Circadian rhythm disruption results in visual dysfunction.

Artificial light has been increasingly in use for the past 70 years. The aberrant light exposure and round-the-clock nature of work lead to the disruption of biological clock. Circadian rhythm disruption (CRD) contributes to multiple metabolic and neurodegenerative diseases. However, its effect on vision is not understood. Moreover, the mammalian retina possesses an autonomous clock that could be reset with light exposure.
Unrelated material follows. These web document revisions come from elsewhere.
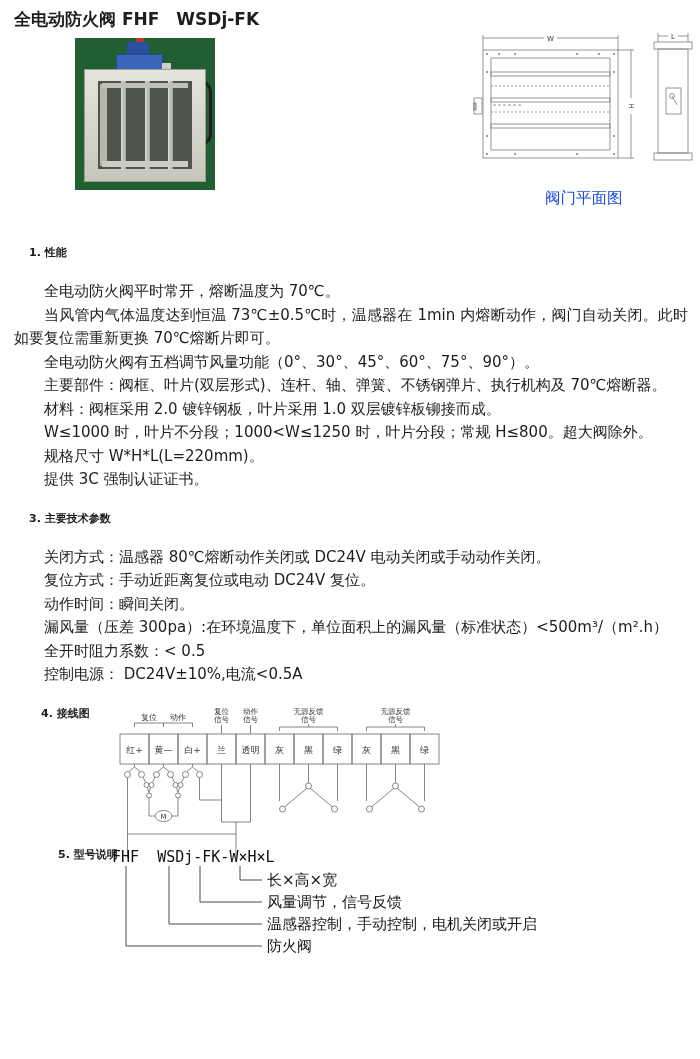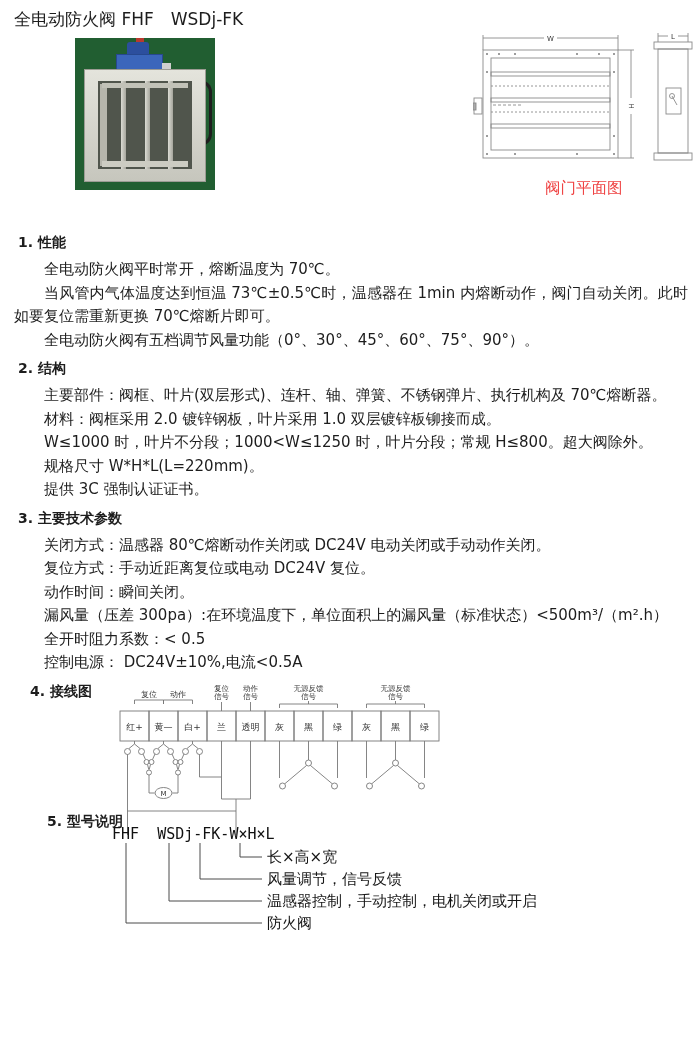--- a/index.html
+++ b/index.html
@@ -7,7 +7,7 @@
     position:relative;width:700px;height:1059px;background:#fff;overflow:hidden;
     font-family:"DejaVu Sans","Liberation Sans",sans-serif;color:#1d1d1d;
   }
-  .title{padding:6px 0 0 14px;font-size:17px;font-weight:normal;line-height:26px;}
+  .title{padding:6px 0 0 14px;font-size:17px;font-weight:bold;line-height:26px;}
   
   .media{position:relative;height:194px;}
   .photo{position:absolute;left:75px;top:6px;width:140px;height:152px;background:#215e31;overflow:hidden;}

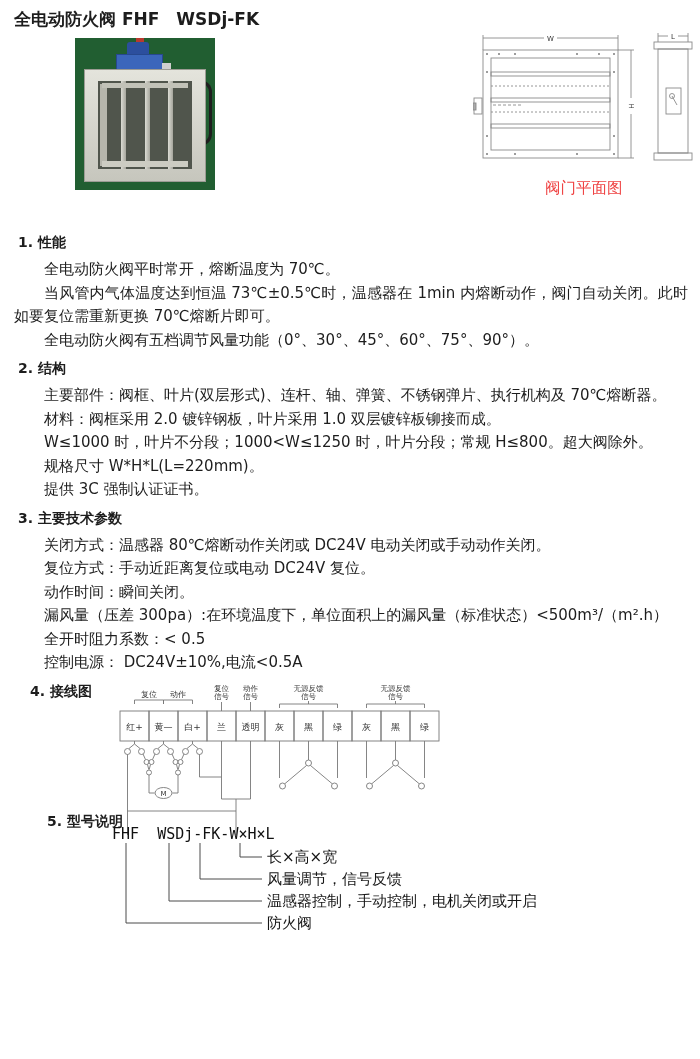--- a/index.html
+++ b/index.html
@@ -25,7 +25,7 @@
   .sill{left:4px;right:4px;bottom:2px;height:6px;background:#ccccc2;}
   .lintel{left:4px;right:4px;top:2px;height:5px;background:#c2c2b8;}
   .plan{position:absolute;left:473px;top:-4px;}
-  .caption{position:absolute;left:545px;top:146px;font-size:15.5px;color:#ef4444;}
+  .caption{position:absolute;left:545px;top:156px;font-size:15.5px;color:#1d4ed8;}
   
   .content{padding:0 12px 0 14px;font-size:15px;line-height:23.5px;}
   .content .h,.bottom .h{font-size:14px;font-weight:bold;line-height:24px;margin:4px;}

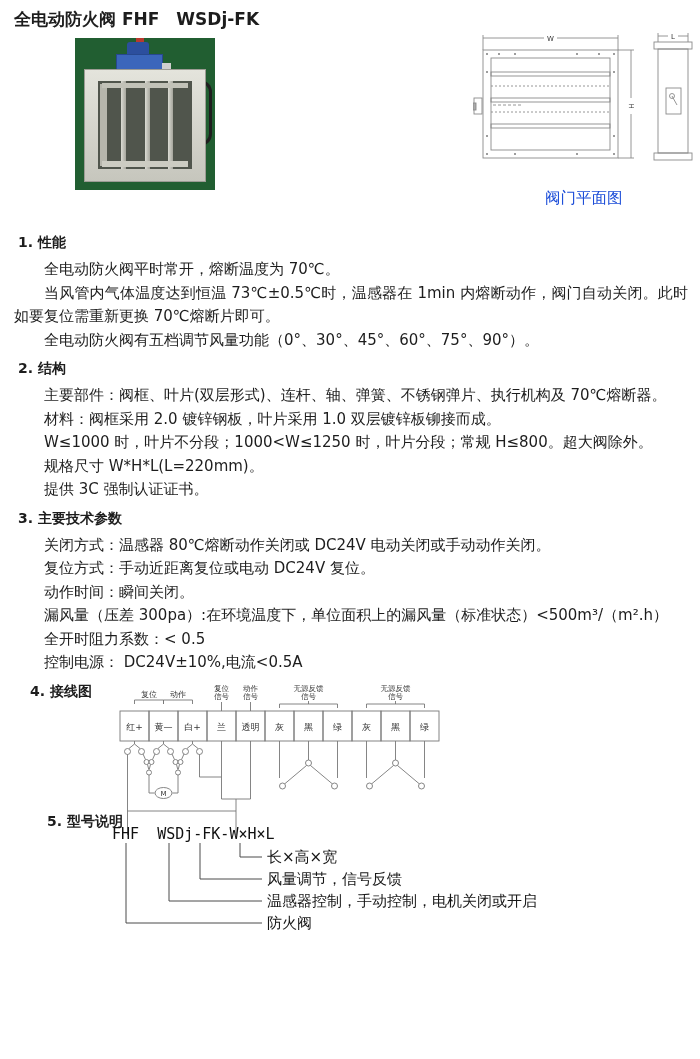--- a/index.html
+++ b/index.html
@@ -28,7 +28,7 @@
   .caption{position:absolute;left:545px;top:156px;font-size:15.5px;color:#1d4ed8;}
   
   .content{padding:0 12px 0 14px;font-size:15px;line-height:23.5px;}
-  .content .h,.bottom .h{font-size:14px;font-weight:bold;line-height:24px;margin:4px;}
+  .content .h,.bottom .h{font-size:11px;font-weight:bold;line-height:24px;margin:15px;}
   .content p{margin:0;text-indent:2em;text-align:justify;}
   
   .bottom{position:relative;height:268px;}

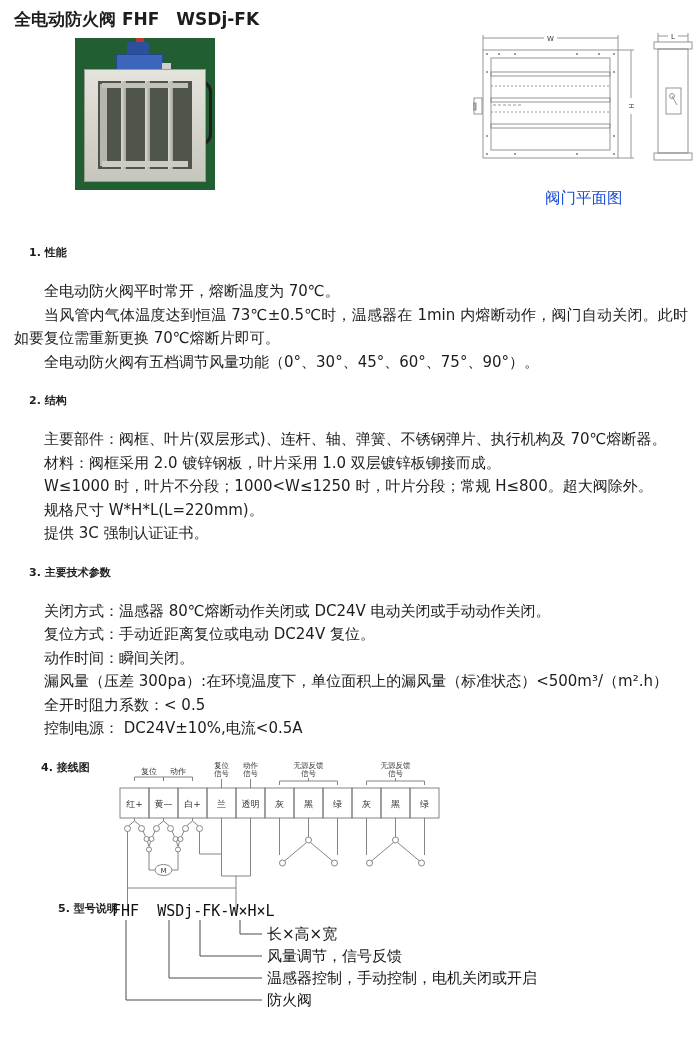--- a/index.html
+++ b/index.html
@@ -130,7 +130,6 @@
     <p>当风管内气体温度达到恒温 73℃±0.5℃时，温感器在 1min 内熔断动作，阀门自动关闭。此时如要复位需重新更换 70℃熔断片即可。</p>
     <p>全电动防火阀有五档调节风量功能（0°、30°、45°、60°、75°、90°）。</p>
 
-    <div class="h">2. 结构</div>
     <p>主要部件：阀框、叶片(双层形式)、连杆、轴、弹簧、不锈钢弹片、执行机构及 70℃熔断器。</p>
     <p>材料：阀框采用 2.0 镀锌钢板，叶片采用 1.0 双层镀锌板铆接而成。</p>
     <p>W≤1000 时，叶片不分段；1000&lt;W≤1250 时，叶片分段；常规 H≤800。超大阀除外。</p>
We evaluated the impact of CRD on retinal morphology, physiology, and vision after housing mice in a disruption inducing shorter light/dark cycle (L10:D10). Interestingly, the mice under L10:D10 exhibited three different entrainment behaviors; "entrained," "free-running," and "zigzagging." These behavior groups under CRD exhibited reduced visual acuity, retinal thinning, and a decrease in the number of photoreceptors. Intriguingly, the electroretinogram response was decreased only in the mice exhibiting "entrained" behavior. The retinal proteome showed distinct changes with each entrainment behavior, and there was a dysfunctional oxidative stress-antioxidant mechanism. These results demonstrate that CRD alters entrainment behavior and leads to visual dysfunction in mice. Our studies uniquely show the effect of entrainment behavior on retinal physiology. Our data have broader implications in understanding and mitigating the impact of CRD on vision and its potential role in the etiology of retinal diseases.